DN - Diário de Notícias
27 Julho 2002
Discos Pe(r)didos
Tal como o californiano Darin Pappas nos anos 90 (ver
entrevista ao lado), Sheila Charlesworth encontrou em Portugal os estímulos que
a levaram a encetar uma carreira na música. Nascida em Toronto (Canadá) em
1949, viveu parte da infência e juventude em Montreal, onde conheceu os
primeiros sucessos como actriz e modelo.
Por ocasião de uma viagem a França, em 1970, assiste em
Paris a uma representação do musical «Hair», e algum tempo depois faz parte do
elenco, como actriz. É aí que conhece Sérgio Godinho, com quem terá uma relação
pessoal e em quem conhecerá um importante parceiro musical. Em 1971, Sheila
participa nas gravações de «Os Sobreviventes», álbum de estreia de Sérgio
Godinho, no qual surge depois creditada com «coros, sanduíches e amor».
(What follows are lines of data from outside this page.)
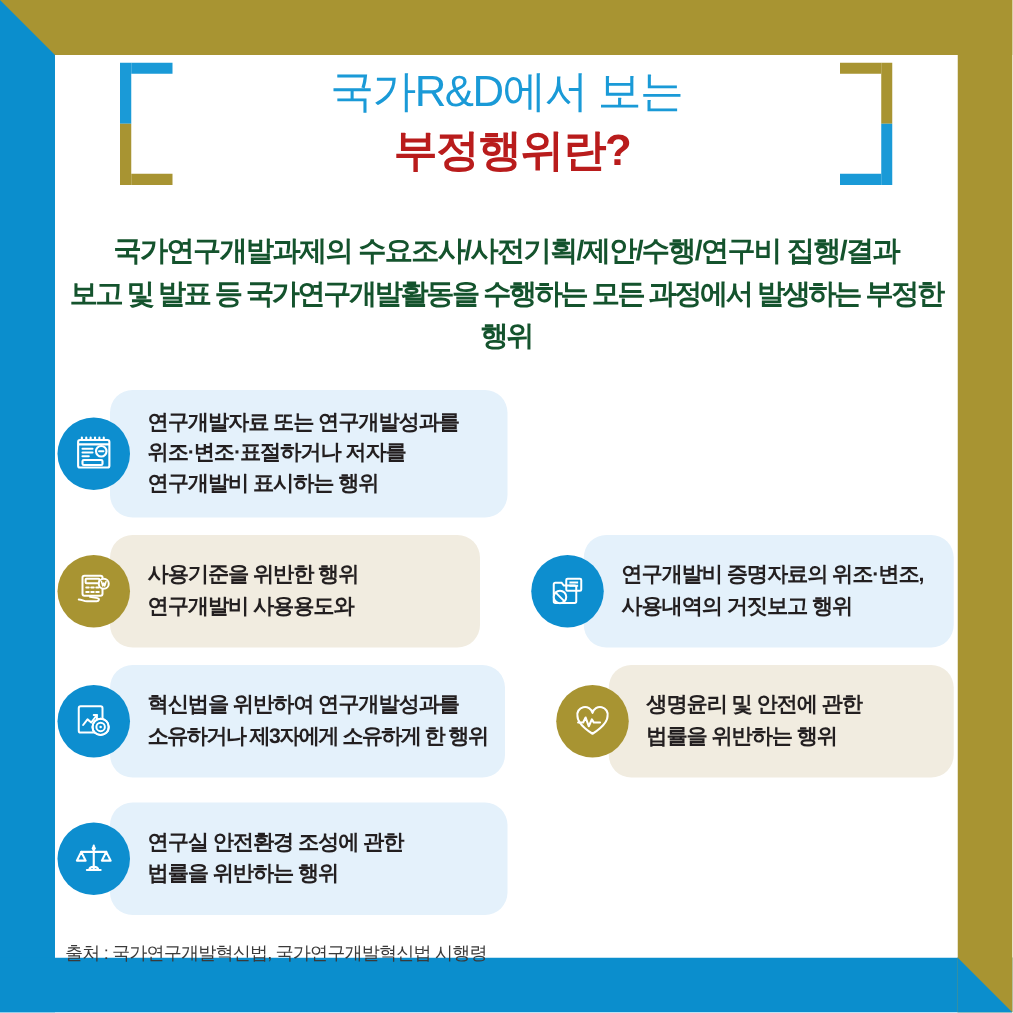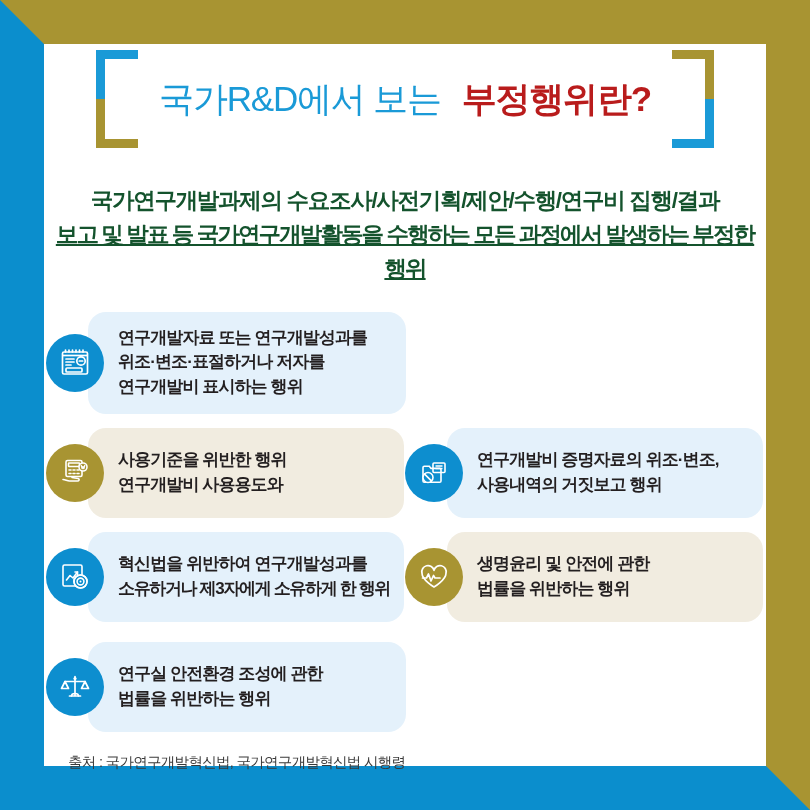--- a/index.html
+++ b/index.html
@@ -91,9 +91,9 @@
     height: 98px;
     display: flex;
     align-items: center;
-    justify-content: center;
-    gap: 12px;
+    gap: 0px;
     white-space: nowrap;
+    flex-direction: column;
   }
   .title-main {
     font-size: 35px;

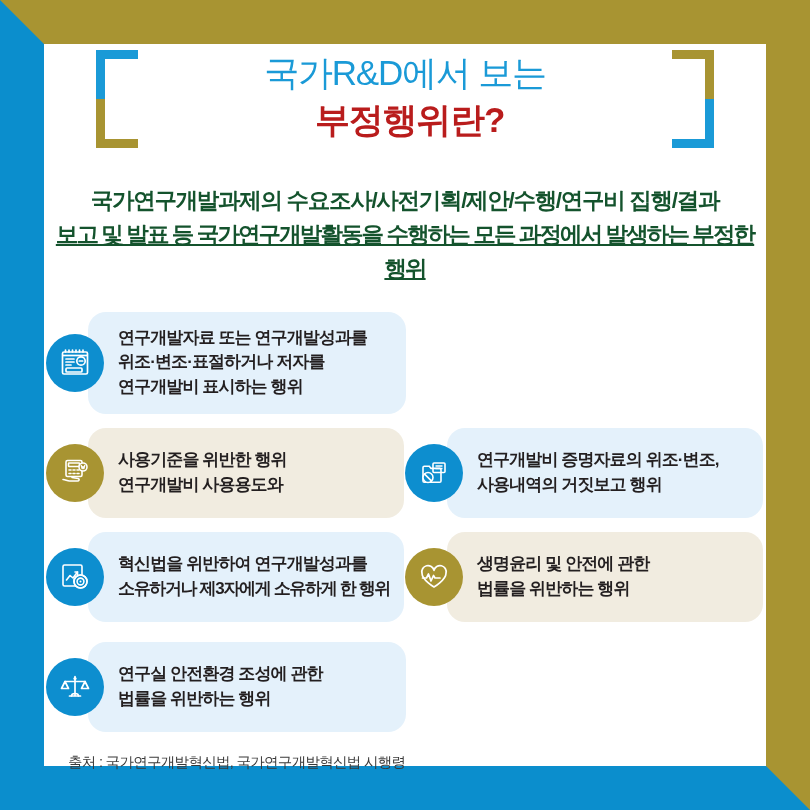--- a/index.html
+++ b/index.html
@@ -119,7 +119,7 @@
     letter-spacing: -1.3px;
     line-height: 1.52;
   }
-  .subtitle .ln2 { letter-spacing: -1.9px; text-decoration: underline; }
+  .subtitle .ln2 { letter-spacing: -1.9px; }
 
   
   .grid {

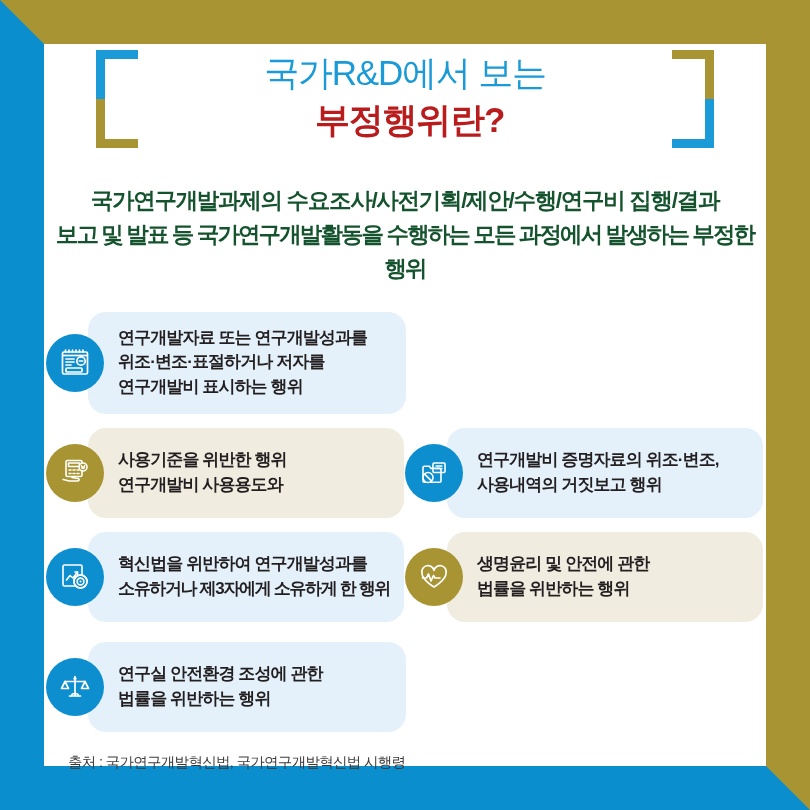--- a/index.html
+++ b/index.html
@@ -130,6 +130,7 @@
     display: flex;
     align-items: flex-start;
     margin-bottom: 12px;
+    gap: 40px;
   }
   .cell {
     position: relative;

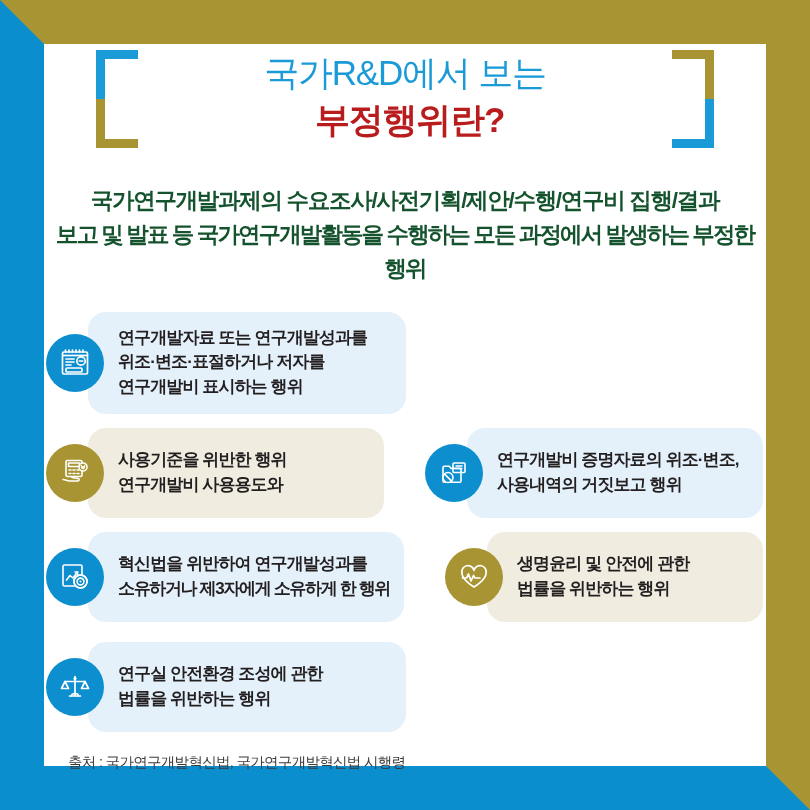--- a/index.html
+++ b/index.html
@@ -185,7 +185,7 @@
   
   .footer {
     margin-top: 14px;
-    padding-left: 24px;
+    padding-left: 8px;
     color: #3a3a3a;
     font-size: 14.5px;
     font-weight: 400;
Com Sérgio Godinho vive, então uma série de episódios
históricos. Juntam-se ao Living Theatre (com o qual vivem o «caso» brasileiro
de 71, com dois meses de prisão em Ouro Preto), residem temporariamente em
Amsterdão, regressam a Paris para gravar «Pré-Histórias» e, em 1972, partem
para o Canadá onde casam e se dedicam ao teatro.
Já com a filha Jwana, o casal regressa definitivamente a
Portugal. Sheila colabora então numa série de discos: «À Queima-Roupa» (Sérgio
Godinho, 1974), «Semear Salsa Ao Reguinho» (Vitorino, 1975), «De Pequenino Se
Torce O Destino» (Sérgio Godinho, 1976), «Fernandinho Vai Ao Vinho» (1976)...
Em 1977 grava finalmente, então já com o nome artístico
de Shila, um álbum de canções que conta com um lote de colaboradores de luxo já
que, além de Sérgio Godinho, estão presentes Fausto, Carlos Zíngaro, Júlio
Pereira, Paulo Godinho (ex-Pop Five Music Incorporated), Guilherme Scarpa,
Francisco Fanhais e uma bem jovem Eugénia Melo e Castro. O disco, que receb por
título «Doce de Shila» é um magnífico conjunto de canções, a maior parte delas
da autoria de Sérgio Godinho (duas em colaboração com Carlos Zíngaro, uma num
trabalho conjunto de adaptação de um tema popular com Fausto), uma de Júlio
Pereira e uma de Fausto (sobre poema de Reinaldo Ferreira). Os arranjos são
assinados por Godinho e Fausto, à excepção de «Entre a Flor e a Enxada», de
Júlio Pereira.
Tiveram particular exposição os temas «Chula»
(tradicional, com letra adaptada e transformada por Sérgio Godinho e Fausto,
dando origem ao conhecido refrão «P’ra melhor está bem está bem / P’ra pior já
basta assim») e «Mais Um Filho». Contudo, o «caso» deste álbum será
inevitavelmente o tema de abertura: «Espectáculo». Esta corresponde à primeira
gravação de um tema que Sérgio Godinho gravou, mais tarde em «Canto da Boca» e
que, recentemente, conheceu nova leitura na colaboração com os Clã para o
espectáculo (e disco) «Afinidades». Um ainda suave e delicioso «sotaque»
pontua, todavia, esta versão original de Shila, num momento histórico ainda à
espera de passaporte para a era digital.
Nos anos seguintes, Shila gravaria ainda o álbum
«Lengalengas e Segredos» (editado em 1979) e ainda alguns singles. Dedica-se
essencialmente ao teatro antes de, já em 1990, abandonar definitivamente a vida
artística.
N.G.
SHILA
«Doce de Shila»
LP, Lá Mi Ré (1977)
Lado A: «Espectáculo», «Chula», «Doce de Shila», «Mais Um
Filho», «Entre a Flor e a Enxada»;
Lado B: «Rapa Tira Deixa e Põe», «Parteira do Mar»,
«Dança de Amargar», «Rosie», «Gente Assim».